CLIMAT PLUS ALARMANT
Le climat est donc incomparablement plus alarmant cette fois à Rome que lors de l'hospitalisation du 1er février. Déjà percent à la curie des interrogations et des regrets sur la nécessité qu'il y avait à faire revenir si vite le convalescent de Gemelli. La grippe n'atteint pas le sujet malade d'un syndrome de Parkinson dans les mêmes conditions que les autres. Les risques de complications respiratoires, puis cardiaques sont lourds. De nombreux médecins avaient prévenu, dès la première hospitalisation, qu'un sérieux risque de rechute existait.
Tout avait été fait, après son retour "triomphal", en papamobile, de l'hôpital Gemelli, le 10 février, pour montrer au monde que la vie avait repris son cours au Vatican. Dès le lendemain, le 11, le pape faisait annoncer la nomination d'un nouvel archevêque à Paris.
La semaine suivante, il reprenait quelques forces lors des traditionnels "exercices spirituels" de Carême, prêchés cette année par un évêque italien, Mgr Renato Corti. Son état semblait stabilisé, lui permettant même de reprendre ses audiences au palais apostolique. Le mardi 22 février, le premier ministre croate, Ivo Sanader, était reçu par le pape. Ce fut sa dernière rencontre officielle.

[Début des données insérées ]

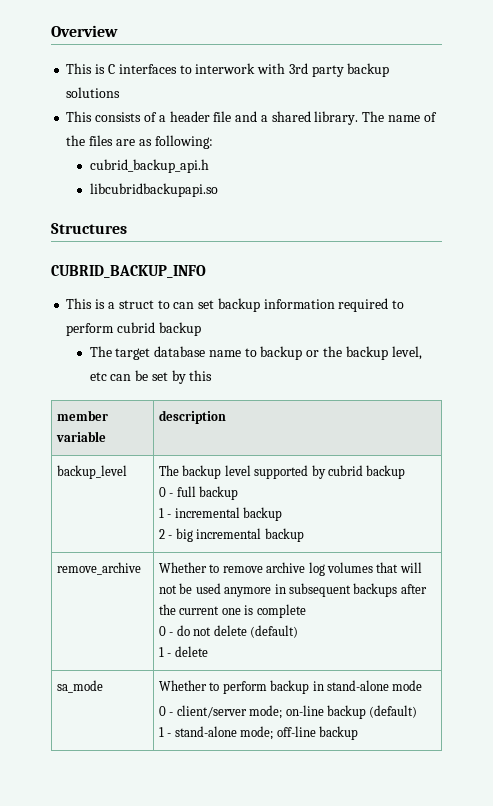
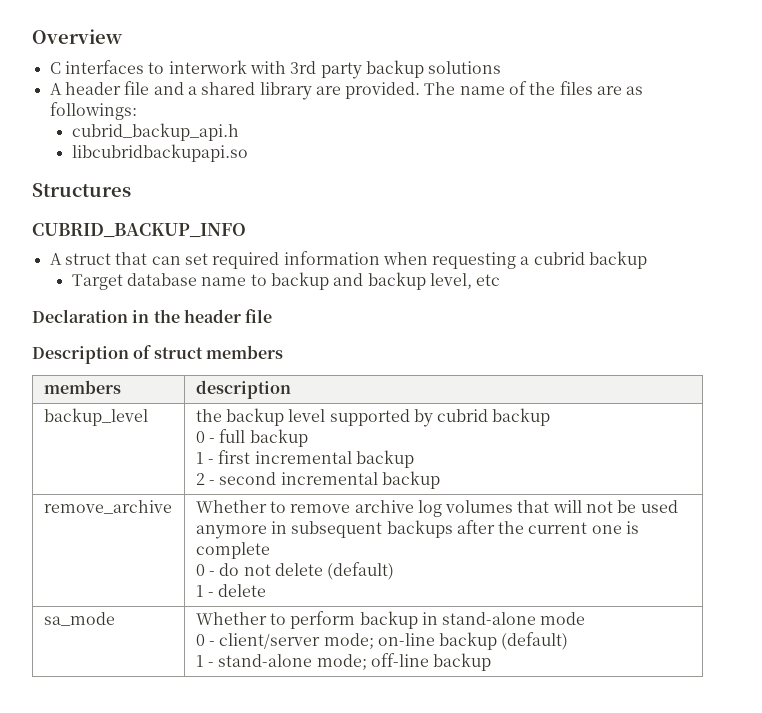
[66,63,106,74] This is -> (123, 36) none
[66,111,166,122] This consists of a -> [49,83,62,95] A
[314,111,359,125] library. -> [259,82,421,100] library are provided.
[154,135,213,149] following: -> [49,102,137,120] followings:
[66,298,405,312] [66,322,201,336] [89,346,151,360] This is a struct to can set backup information required to perform cubrid backup // The target -> [49,251,648,269] [71,274,123,290] A struct that can set required information when requesting a cubrid backup // Target
[306,346,343,357] or the -> [333,273,364,286] and
[110,370,213,384] [57,410,109,421] [56,431,107,442] can be set by this // member variable -> [32,309,273,323] [32,345,283,364] [43,380,121,394] // Declaration in the header file // Description of struct members // members
[159,465,180,476] The -> [195,409,222,422] the
(172, 516) none -> [218,450,251,464] first
[175,528,193,542] big -> [219,472,277,485] second

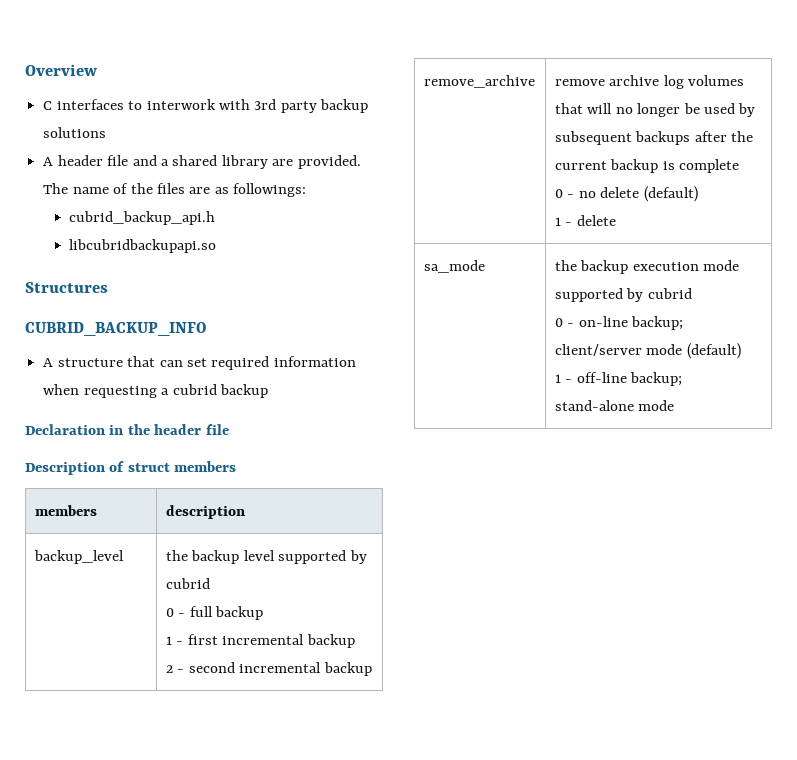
[64,253,111,265] struct -> [57,358,123,367] structure
[71,272,501,290] // Target database name to backup and backup level, etc -> (268, 391) none
[492,408,551,426] backup -> (210, 583) none
[195,500,286,513] Whether to -> (535, 81) none
[586,500,678,513] [195,521,287,539] not be used anymore in -> [615,103,756,117] no longer be used by
[591,525,622,534] one -> [610,159,659,173] backup
[219,563,271,576] do not -> [578,191,596,198] no
[195,611,586,629] [195,632,569,650] [195,653,492,671] Whether to perform backup in stand-alone mode // 0 - client/server mode; on-line backup (default) // 1 - stand-alone mode; off-line backup -> [554,260,740,274] [554,288,692,302] [554,316,684,330] [554,343,741,359] [554,372,683,386] [554,400,675,411] the backup execution mode supported by cubrid // 0 - on-line backup; client/server mode (default) // 1 - off-line backup; stand-alone mode

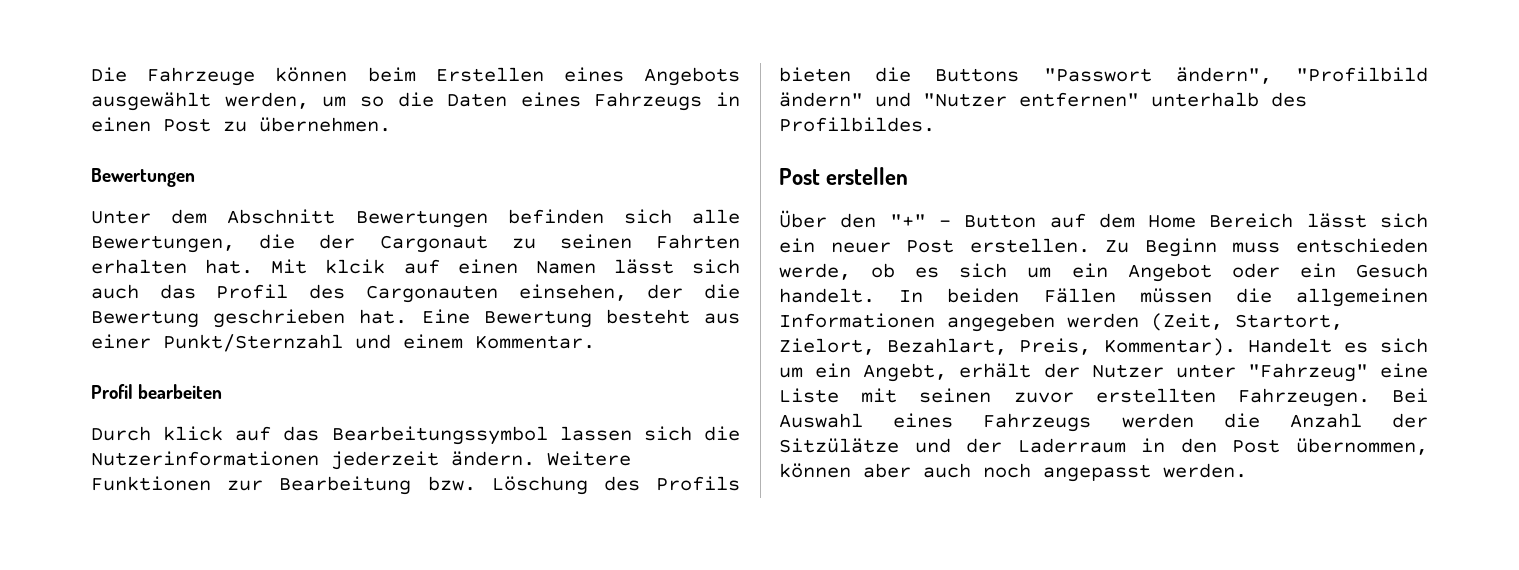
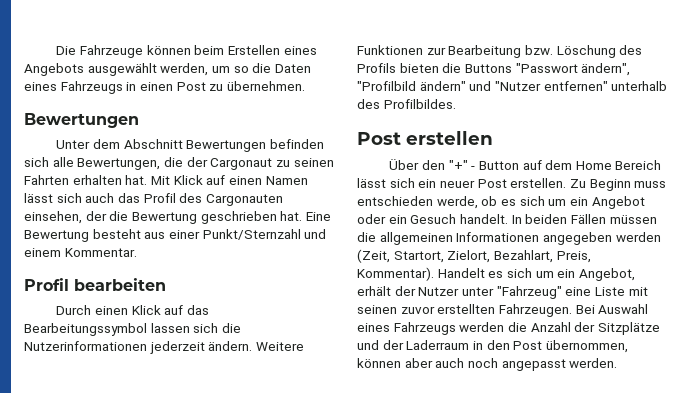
[325,259,386,274] klcik -> [173,175,203,185] Klick
[163,426,224,441] klick -> [94,305,161,315] einen Klick
[863,363,948,382] Angebt, -> [578,268,635,281] Angebot,
[779,438,899,453] Sitzülätze -> [597,322,660,335] Sitzplätze

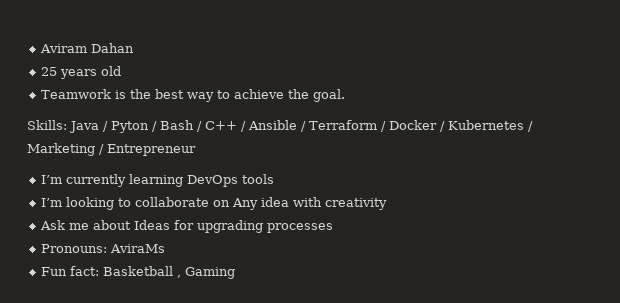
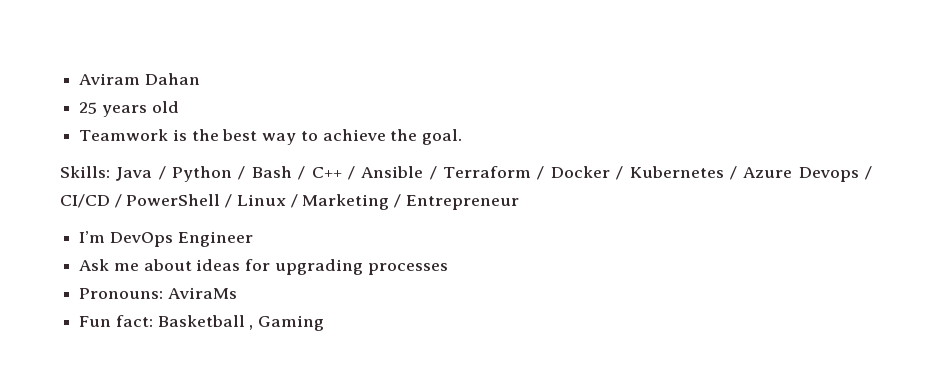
[111,121,149,133] Pyton -> [172,166,233,182] Python
[27,143,196,156] [41,174,275,187] [41,197,388,210] Marketing / Entrepreneur // I’m currently learning DevOps tools // I’m looking to collaborate on Any idea with creativity -> [743,166,872,182] [60,194,519,210] [79,231,253,247] Azure Devops / CI/CD / PowerShell / Linux / Marketing / Entrepreneur // I’m DevOps Engineer
[134,220,171,230] Ideas -> [196,259,241,271] ideas

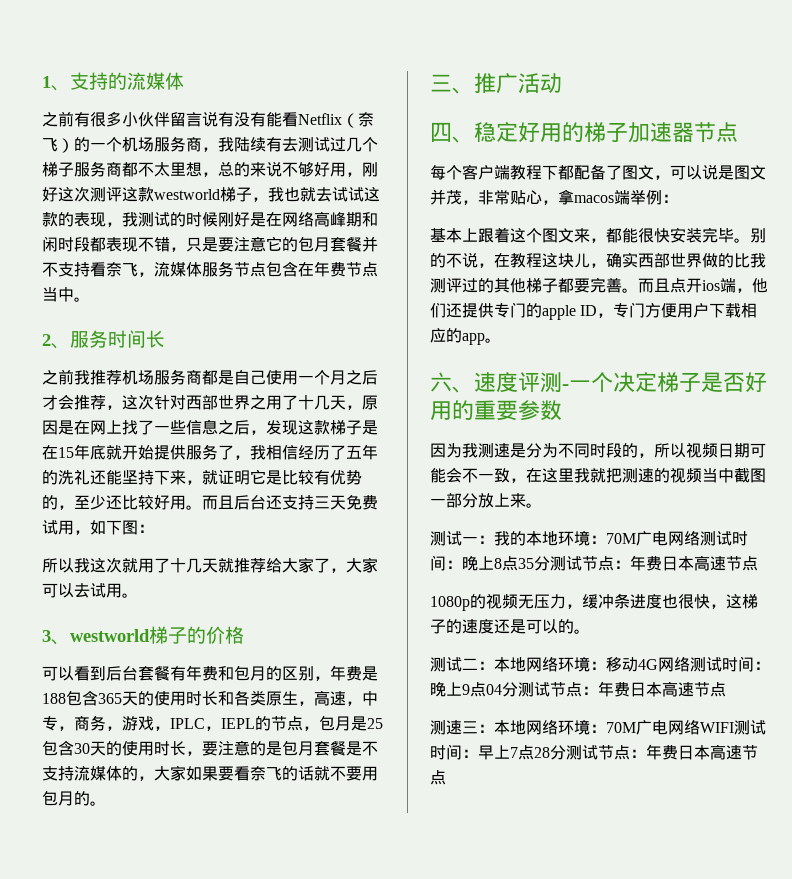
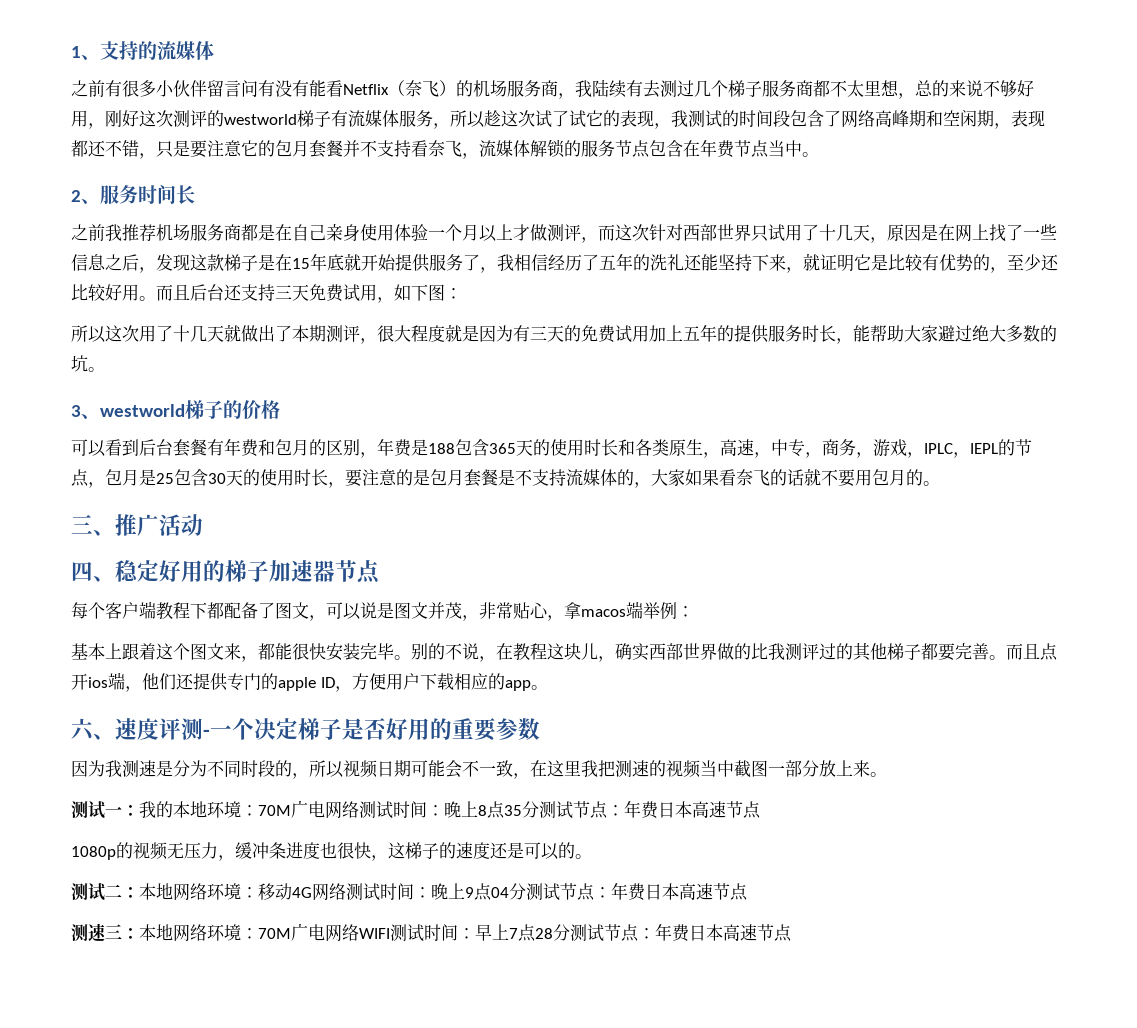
[202,111,218,127] 说 -> [241,80,258,97] 问
[90,137,122,152] 一个 -> (473, 88) none
[314,137,330,152] 试 -> (677, 88) none
[122,187,380,202] [42,212,58,227] 这款westworld梯子，我也就去试试这款 -> [207,110,603,129] 的westworld梯子有流媒体服务，所以趁这次试了试它
[202,211,282,227] 候刚好是在 -> [756,110,841,127] 间段包含了
[42,236,138,252] 闲时段都表现 -> [943,109,1045,129] [71,140,106,157] 空闲期，表现都还
(202, 269) none -> [530,139,581,158] 解锁的
[234,370,378,385] [42,394,122,410] 自己使用一个月之后才会推荐， -> [275,223,615,243] 在自己亲身使用体验一个月以上才做测评，而
[250,395,266,410] 之 -> [751,224,785,242] 只试
[74,557,138,573] 我这次就 -> [105,325,139,342] 这次
[234,557,378,573] [42,583,122,598] 推荐给大家了，大家可以去试用 -> [241,324,1057,344] [71,355,88,372] 做出了本期测评，很大程度就是因为有三天的免费试用加上五年的提供服务时长，能帮助大家避过绝大多数的坑
[218,766,234,781] 要 -> (719, 477) none
[613,302,646,318] 专门 -> (352, 689) none
[590,468,606,483] 就 -> (598, 768) none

Le dimanche 13, Jean Paul II était apparu à la fenêtre de ses appartements place Saint-Pierre pour la prière de l'Angélus, mais incapable encore de s'exprimer. "J'ai toujours besoin de votre aide devant le Seigneur pour accomplir la mission que Jésus m'a confiée", avait déclaré en son nom le substitut Leonardo Sandri.
La stupeur créée par sa nouvelle hospitalisation jeudi était d'autant plus grande que, une semaine plus tard, dimanche 20 février, le pape avait pu prononcer lui-même les prières de l'Angelus.